[[ AVAILABLE DATA, beginning ]]

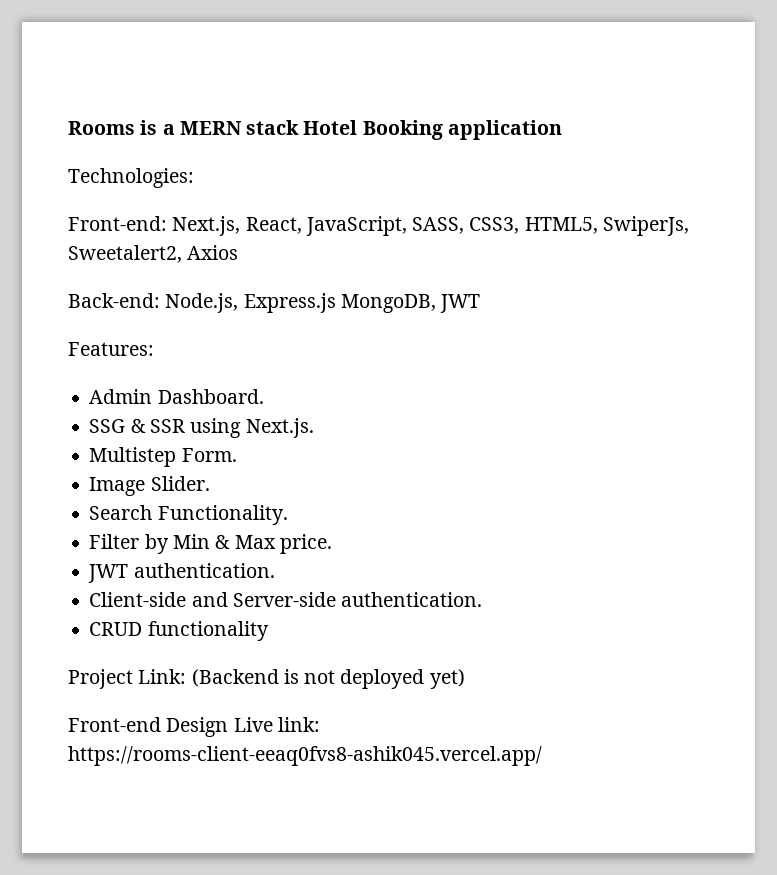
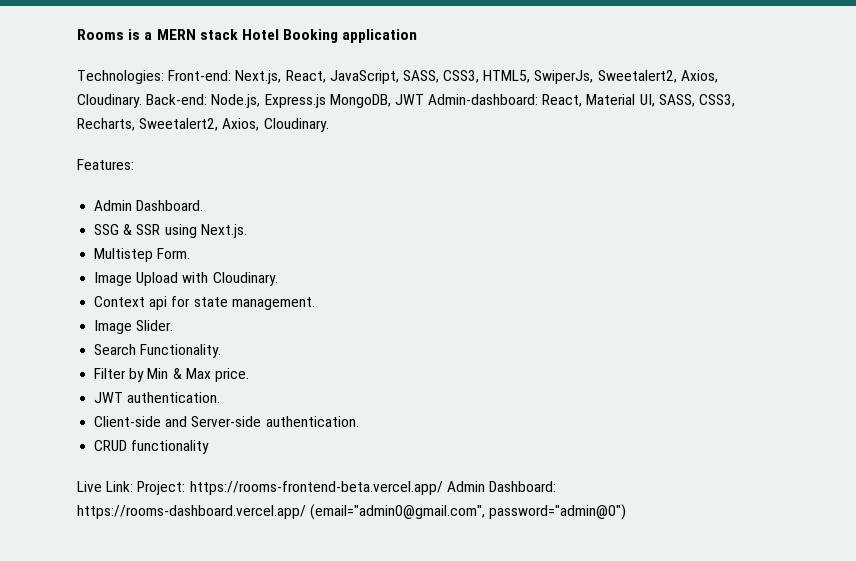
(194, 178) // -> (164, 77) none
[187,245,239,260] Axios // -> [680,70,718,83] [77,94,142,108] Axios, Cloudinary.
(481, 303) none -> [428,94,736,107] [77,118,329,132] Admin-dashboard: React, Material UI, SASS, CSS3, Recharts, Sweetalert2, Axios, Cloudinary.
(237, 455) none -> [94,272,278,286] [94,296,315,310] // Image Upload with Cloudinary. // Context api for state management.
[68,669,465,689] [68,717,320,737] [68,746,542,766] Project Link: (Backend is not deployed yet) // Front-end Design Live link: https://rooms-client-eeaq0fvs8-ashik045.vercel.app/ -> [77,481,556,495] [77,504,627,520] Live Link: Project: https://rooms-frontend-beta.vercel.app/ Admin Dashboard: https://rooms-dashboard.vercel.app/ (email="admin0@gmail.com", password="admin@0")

[[ AVAILABLE DATA, end ]]

TASK REQUIREMENTS: Starting at the line that contains "(237, 455) none", write out every line through the end of the entries, exactly and with nothing added.

RESULT BELOW:
(237, 455) none -> [94,272,278,286] [94,296,315,310] // Image Upload with Cloudinary. // Context api for state management.
[68,669,465,689] [68,717,320,737] [68,746,542,766] Project Link: (Backend is not deployed yet) // Front-end Design Live link: https://rooms-client-eeaq0fvs8-ashik045.vercel.app/ -> [77,481,556,495] [77,504,627,520] Live Link: Project: https://rooms-frontend-beta.vercel.app/ Admin Dashboard: https://rooms-dashboard.vercel.app/ (email="admin0@gmail.com", password="admin@0")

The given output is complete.